Code change snippets |
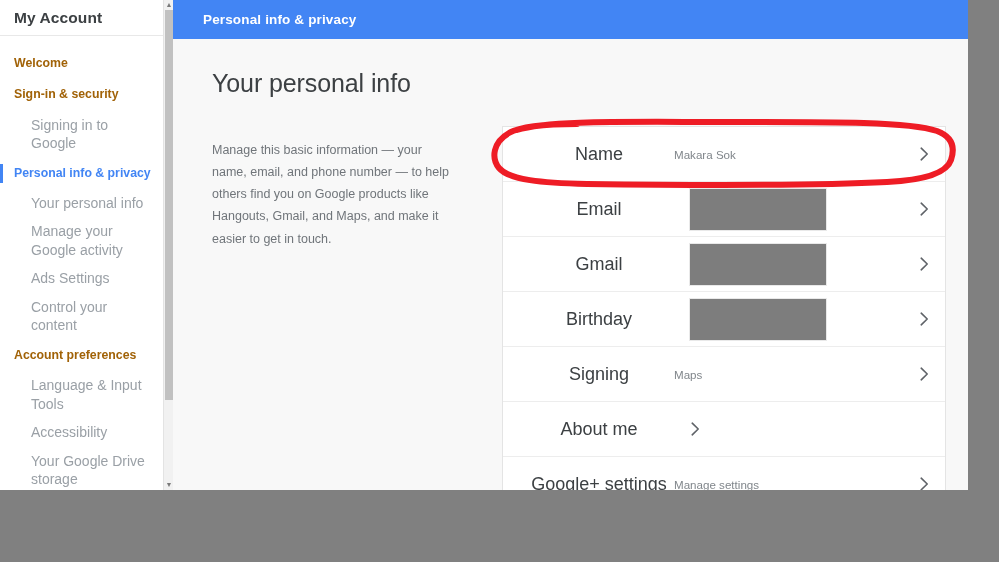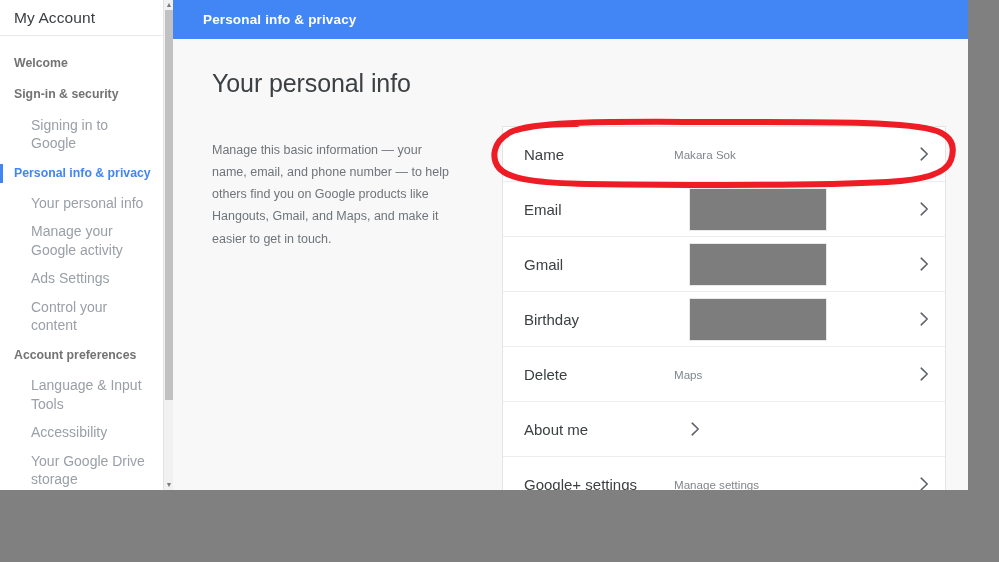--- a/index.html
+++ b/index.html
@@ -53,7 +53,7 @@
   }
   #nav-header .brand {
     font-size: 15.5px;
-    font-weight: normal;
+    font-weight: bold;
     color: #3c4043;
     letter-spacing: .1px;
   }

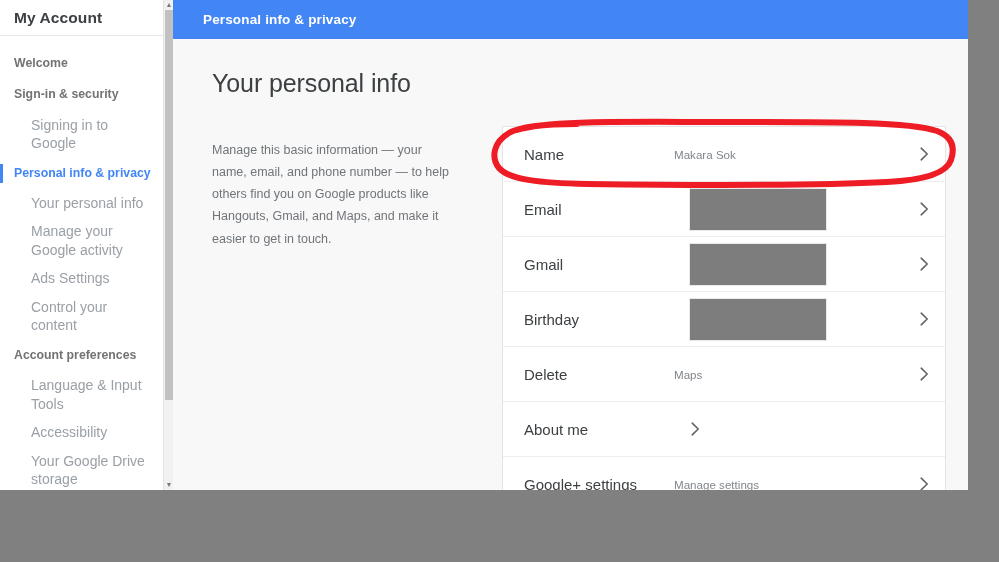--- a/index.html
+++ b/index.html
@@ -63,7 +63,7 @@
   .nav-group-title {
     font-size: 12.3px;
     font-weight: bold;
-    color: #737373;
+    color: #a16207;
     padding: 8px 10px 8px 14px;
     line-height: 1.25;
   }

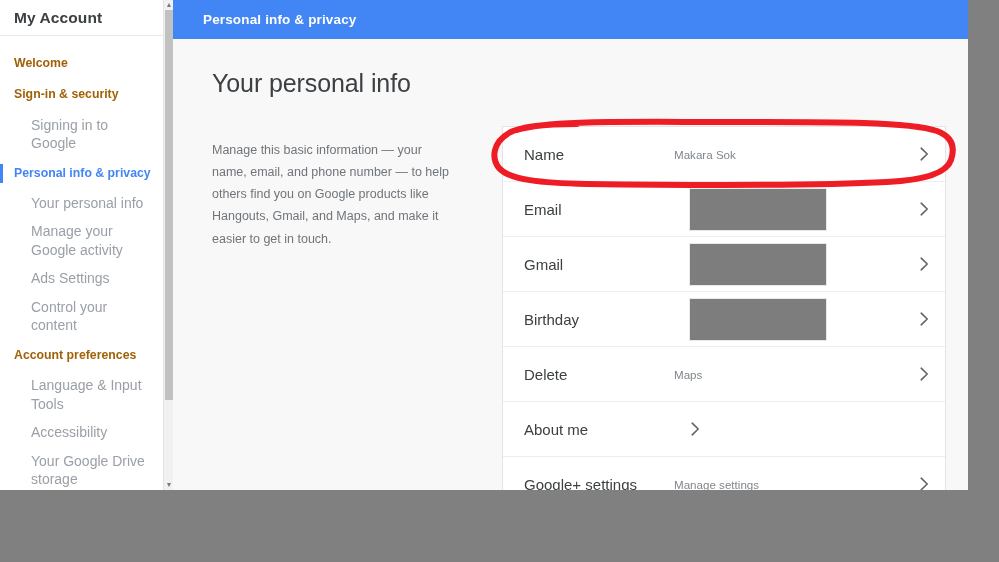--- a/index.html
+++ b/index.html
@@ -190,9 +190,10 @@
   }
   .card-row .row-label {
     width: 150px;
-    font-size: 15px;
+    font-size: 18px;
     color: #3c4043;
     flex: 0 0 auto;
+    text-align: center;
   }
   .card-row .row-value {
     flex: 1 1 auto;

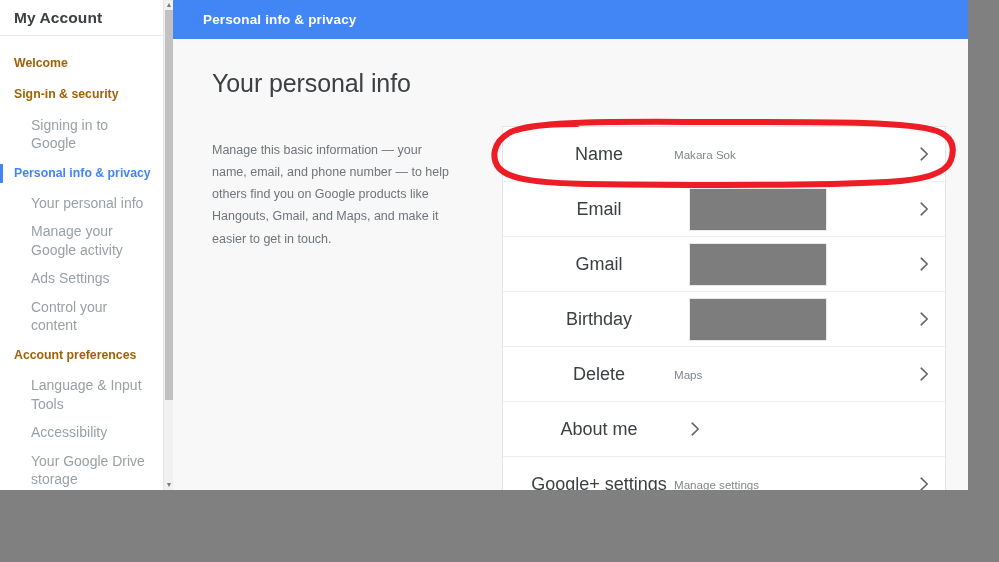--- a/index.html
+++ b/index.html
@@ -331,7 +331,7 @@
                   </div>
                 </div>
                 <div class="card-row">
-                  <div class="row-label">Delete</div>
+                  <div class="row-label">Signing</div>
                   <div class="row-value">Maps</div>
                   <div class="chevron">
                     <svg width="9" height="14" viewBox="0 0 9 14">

--

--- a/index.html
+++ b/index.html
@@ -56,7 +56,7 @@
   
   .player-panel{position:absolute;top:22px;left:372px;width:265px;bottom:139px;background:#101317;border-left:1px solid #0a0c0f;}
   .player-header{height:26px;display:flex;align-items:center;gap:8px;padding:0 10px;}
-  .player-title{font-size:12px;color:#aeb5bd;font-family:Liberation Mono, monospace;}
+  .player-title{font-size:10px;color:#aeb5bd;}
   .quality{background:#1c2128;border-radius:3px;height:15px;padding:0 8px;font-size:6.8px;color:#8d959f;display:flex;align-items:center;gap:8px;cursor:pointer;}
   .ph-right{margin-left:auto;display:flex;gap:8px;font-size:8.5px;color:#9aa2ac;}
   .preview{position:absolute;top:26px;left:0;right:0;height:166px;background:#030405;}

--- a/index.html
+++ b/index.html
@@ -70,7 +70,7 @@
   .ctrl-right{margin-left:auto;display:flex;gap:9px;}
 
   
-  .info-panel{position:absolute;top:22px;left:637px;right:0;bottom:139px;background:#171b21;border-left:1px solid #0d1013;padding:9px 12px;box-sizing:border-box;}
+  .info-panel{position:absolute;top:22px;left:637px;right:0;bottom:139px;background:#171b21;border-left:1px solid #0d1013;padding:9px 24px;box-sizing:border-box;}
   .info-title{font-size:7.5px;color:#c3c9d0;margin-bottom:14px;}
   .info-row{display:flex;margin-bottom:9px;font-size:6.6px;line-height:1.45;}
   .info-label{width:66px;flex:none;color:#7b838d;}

Task objective |
Return, in full, every line of these entries that holds "center".

Result of this task |
+    text-align: center;
   .player-header{height:26px;display:flex;align-items:center;gap:8px;padding:0 10px;}
   .quality{background:#1c2128;border-radius:3px;height:15px;padding:0 8px;font-size:6.8px;color:#8d959f;display:flex;align-items:center;gap:8px;cursor:pointer;}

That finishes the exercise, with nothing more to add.